The opening is dramatic: “I appeal to you....” 

All the groundwork has been laid, and what follows in these final chapters is wonderful counsel, counsel that can now be given because Paul’s argument for God’s unconditional love—to both Jew and Gentile—has been completed. 

And this counsel being offered is important. Here is a paraphrase of verses 1-2: 

So here’s what I want you to do, God helping you: Take your everyday, ordinary life—your sleeping, eating, going-to-work, and walking-around life—and place it before God as an offering. Embracing what God does for you is the best thing you can do for him. Don’t become so well-adjusted to your culture that you fit into it without even thinking. Instead, fix your attention on God. You’ll be changed from the inside out. Readily recognize what he wants from you, and quickly respond to it. Unlike the culture around you, always dragging you down to its level of immaturity, God brings the best out of you, develops well-formed maturity in you. 

It comes from The Message and I particularly like it. “Take your everyday, ordinary life.... [F]ix your attention on God.... God brings the best out of you....” 

I know we have been knee deep in theology, but as Paul so often does, without abandoning the theology, he gets practical. In chapter 12 Paul challenges us to think about our relationships.7 

John Stott presents as follows: 

1.   Our relationship to God: consecrating our bodies and renewing our minds. 

2.   Our relationship to ourselves: thinking soberly about our gifts.

3.   Our relationship to one another: loving our family, i.e., the church. 

4.   Our relationship to our enemies: love not retaliation. 

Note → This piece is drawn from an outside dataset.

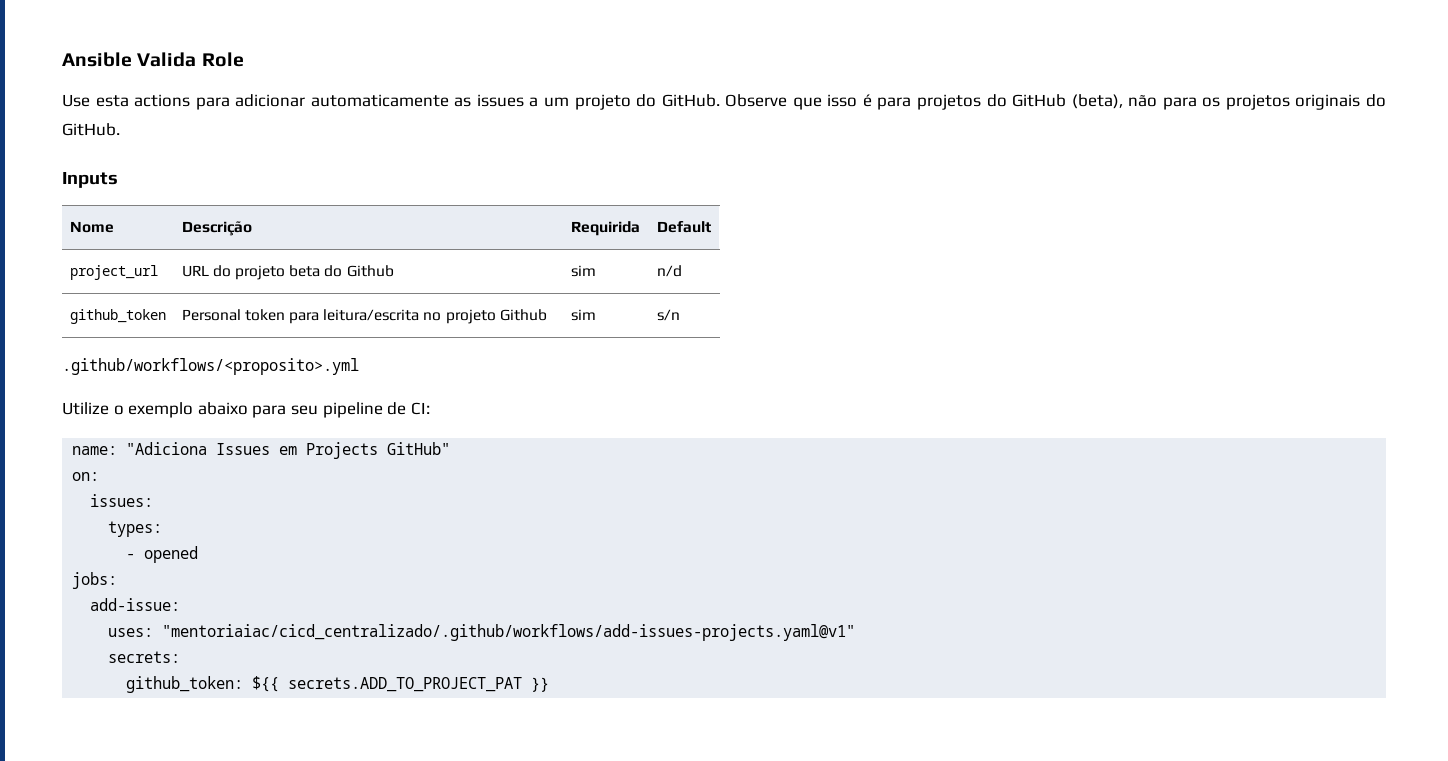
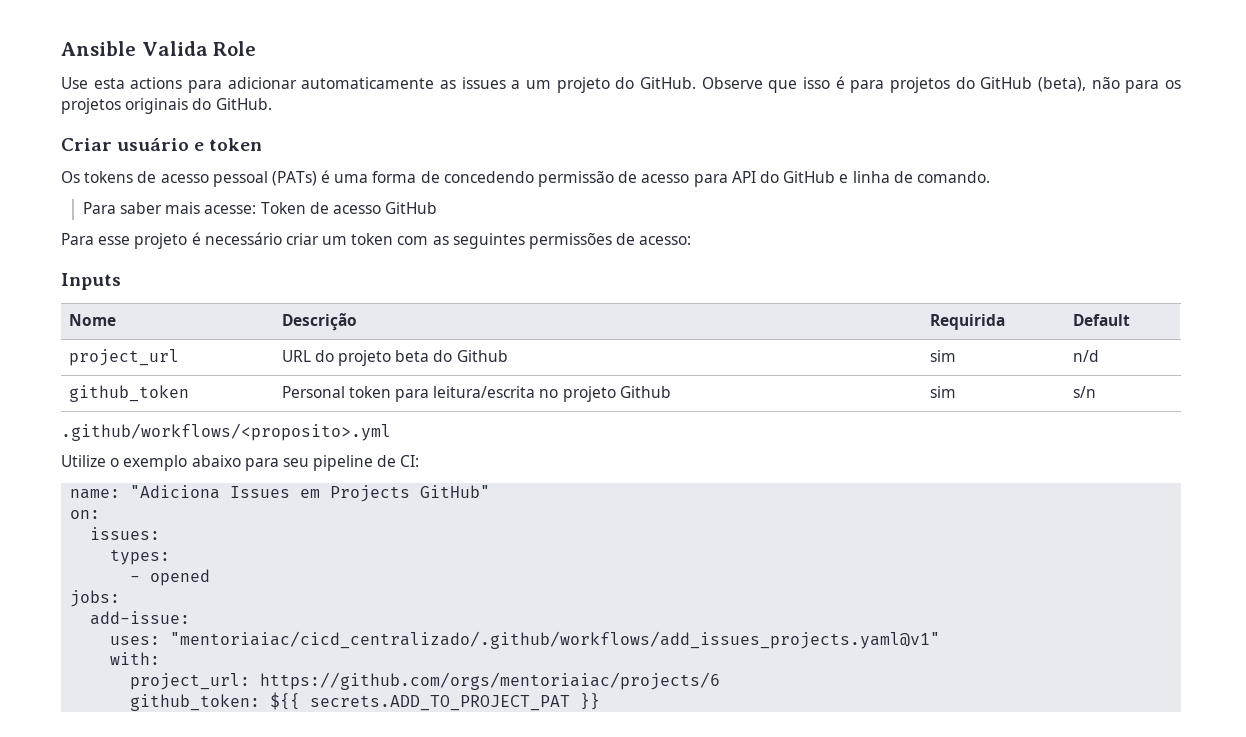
(120, 129) none -> [61,137,263,151] [61,170,990,187] [82,202,438,214] [61,232,692,249] // Criar usuário e token // Os tokens de acesso pessoal (PATs) é uma forma de concedendo permissão de acesso para API do GitHub e linha de comando. // Para saber mais acesse: Token de acesso GitHub // Para esse projeto é necessário criar um token com as seguintes permissões de acesso:
[162,624,856,641] [108,651,181,663] "mentoriaiac/cicd_centralizado/.github/workflows/add-issues-projects.yaml@v1" // secrets: -> [170,631,941,649] [110,652,161,665] [130,672,721,690] "mentoriaiac/cicd_centralizado/.github/workflows/add_issues_projects.yaml@v1" // with: // project_url: https://github.com/orgs/mentoriaiac/projects/6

These relationships start with our union with God. 

Paul’s theology, while dense, is refreshingly honest. 

Becoming the people God calls us to be does not happen instantly, nor does it happen magically. 

It happens by us committing ourselves to God, and renewing our minds. If that sounds like work, it is because it is work. 

The Gospel is God’s offer of love to us, that is free, no work needed. 

The Christian Life is then the task of living into this love. We will of course not be perfect, and we should let people know that we are not perfect. Somehow the message of the church has become one of judging others when it should be one of running a race. 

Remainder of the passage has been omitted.